Glad you were able to eat it, I've has some stuff so charcoaled I had to dump it in the barbeque!   I agree, it's usually the stove's fault! layful:


----------



## Falcon (Mar 17, 2014)

Don't EVER turn your back on something you're cooking! (I'm gonna tell EVERYBODY what you did.)  :lol1:


----------



## Denise1952 (Mar 17, 2014)

SeaBreeze said:


> Glad you were able to eat it, I've has some stuff so charcoaled I had to dump it in the barbeque!   I agree, it's usually the stove's fault! layful:



Metoo, I was starvin, lol.  Yeah, I think I'll stick with the "stove's fault" story


----------



## Denise1952 (Mar 17, 2014)

Falcon said:


> Don't EVER turn your back on something you're cooking! (I'm gonna tell EVERYBODY what you did.)  :lol1:


 Ok, but if I don't get hired, I'm movin in with you  and hope you are a better cook then me

:lol1:


----------



## Falcon (Mar 17, 2014)

ONE good thing...........charcoal is supposed to absorb excess gas in the intestinal tract.

So burn away !!


----------



## Denise1952 (Mar 17, 2014)

Now you tell me, could'a used that info yesterday after I od'd on beans and ham


----------



## Phantom (Mar 17, 2014)

at least it wasn't pizza 

I cooked some pikled pork and chicken for Christmas. had it in fridge when cooked
My sister and husband came for Christmas tea and both were only half cooked


----------



## Denise1952 (Mar 17, 2014)

Phantom said:


> at least it wasn't pizza
> 
> I cooked some pikled pork and chicken for Christmas. had it in fridge when cooked
> My sister and husband came for Christmas tea and both were only half cooked



LOL!  I'm totally confused, but this is hilarious, whatever it's about  Pickled pork and chicken, I've never had that. So then you cooked it and put it in fridge.  Now was it the food that was half-cooked or your sister and husband?  It sounds like a great time whichever it was:lofl:


----------



## Phantom (Mar 18, 2014)

Mmmmm does sound funny now when I read it

The meat was only half cooked

Had to settle with salad and dinner left overs


----------



## Gael (Mar 18, 2014)

Well you know they say burnt toast is good for a hangover...
that's me trying to be helpful.:yeahright:


----------



## Denise1952 (Mar 18, 2014)

LOL, ok Gael, I'll get a hangover to go with my grilled cheese and let you know  Let's see, it's 5:30 a.m. here so it would be 12:30 pm Ireland time, according to this map I have.  Shoot, gonna probably have to wait a few before I see you 'round!! Denise edited, oh wait, pm, afternoon!!  I am easily corn'fused


----------



## That Guy (Mar 18, 2014)




----------



## That Guy (Mar 18, 2014)

When I was a kid, grilled cheese sandwiches were my specialty.  Gee, haven't made one in years.  Now, I'm craving the delicious treat.


----------



## Gael (Mar 18, 2014)

nwlady said:


> LOL, ok Gael, I'll get a hangover to go with my grilled cheese and let you know  Let's see, it's 5:30 a.m. here so it would be 12:30 pm Ireland time, according to this map I have.  Shoot, gonna probably have to wait a few before I see you 'round!! Denise edited, oh wait, pm, afternoon!!  I am easily corn'fused



I think we're 8 hours apart, Denise. It's GMT time here.


----------



## Gael (Mar 18, 2014)

That Guy said:


> When I was a kid, grilled cheese sandwiches were my specialty.  Gee, haven't made one in years.  Now, I'm craving the delicious treat.

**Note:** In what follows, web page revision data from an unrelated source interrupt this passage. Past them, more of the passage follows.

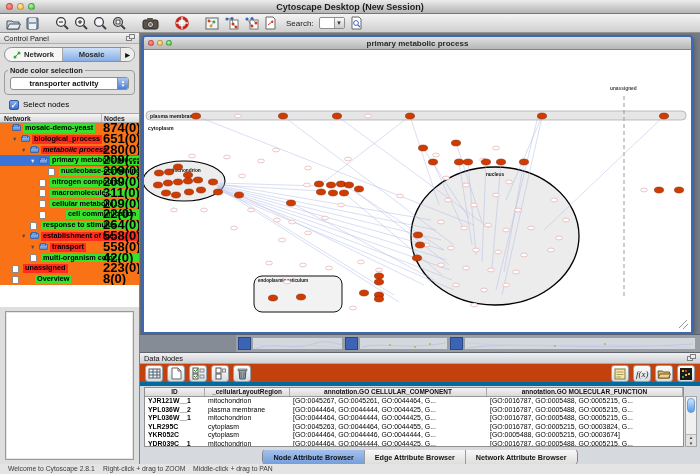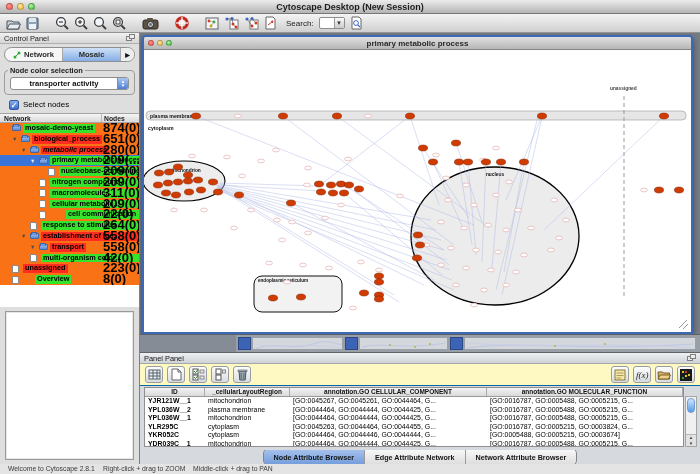"Panel Panel" span { text: Panel Panel -> Data Nodes }
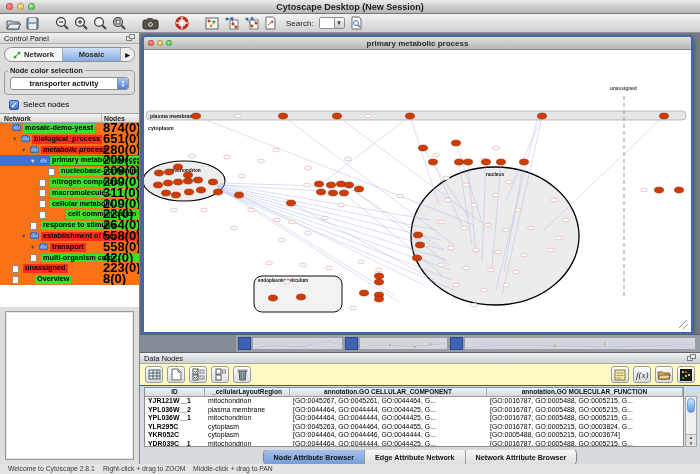"f(x)" .dp-toolbar { align-items: center -> flex-end; background: #fef9c3 -> #c2410c; border-bottom: 1px solid #0369a1 -> 4px solid #0369a1 }
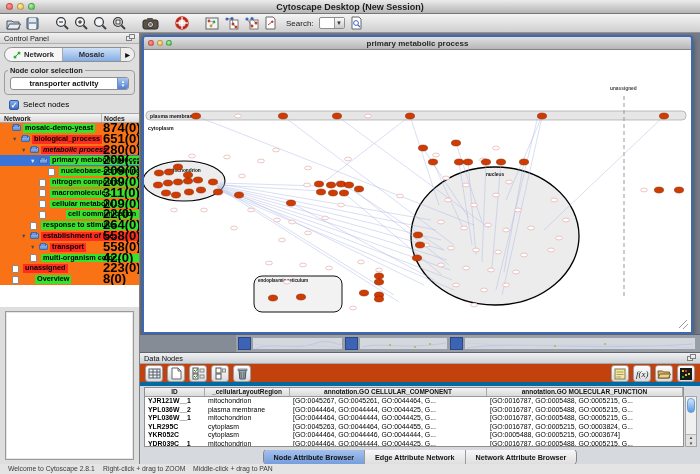"Edge Attribute Network" span.btab { text: Network -> Browser }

A great American favorite. Like them with the tomato involved too.


----------



## Denise1952 (Mar 18, 2014)

That Guy said:


>



Great flic, and not too far off from what happened, no flames luckily


----------



## Denise1952 (Mar 18, 2014)

Gael said:


> A great American favorite. Like them with the tomato involved too.



I rarely have them, but for a quickie it's nice and full of protein


----------



## SifuPhil (Mar 18, 2014)

Grilled cheese - a quick way out for the lactose intolerant. 

Personally I like mine with Asiago cheese, a sprinkling of hummus and tenderly bathed in a warm, invigorating baste of virgin olive oil.


----------



## Denise1952 (Mar 18, 2014)

SifuPhil said:


> Grilled cheese - a quick way out for the lactose intolerant.
> 
> Personally I like mine with Asiago cheese, a sprinkling of hummus and tenderly bathed in a warm, invigorating baste of virgin olive oil.



I'm sure that's tasty for you, and for me, healthier choices (healthy in my opinion) require getting used to.  Not with everything I think to be healthier though.  For me, Soy Milk is better then regular milk.  Love the good oils, and especially use a lot more coconut oil, for cooking, and some skin care.  I like trying healthier choices.  Mainly I eat from the 5 basics, but it moderation.  Not big on red meat, like vegies bigtime, hard for me to eat fruit, need to eat more fruit

I do want to read up on lactose intolerance since I haven't a clue what the symptoms are  Glad we have some food choices that work for us.  The diabetic diet I hear would be great for anyone to eat, with the exception of food allergies, or something like you have Phil.


----------



## SifuPhil (Mar 18, 2014)

nwlady said:


> I'm sure that's tasty for you, and for me, healthier choices (healthy in my opinion) require getting used to.  Not with everything I think to be healthier though.  For me, Soy Milk is better then regular milk.  Love the good oils, and especially use a lot more coconut oil, for cooking, and some skin care.  I like trying healthier choices.  Mainly I eat from the 5 basics, but it moderation.  Not big on red meat, like vegies bigtime, hard for me to eat fruit, need to eat more fruit
> 
> I do want to read up on lactose intolerance since I haven't a clue what the symptoms are  Glad we have some food choices that work for us.  The diabetic diet I hear would be great for anyone to eat, with the exception of food allergies, or something like you have Phil.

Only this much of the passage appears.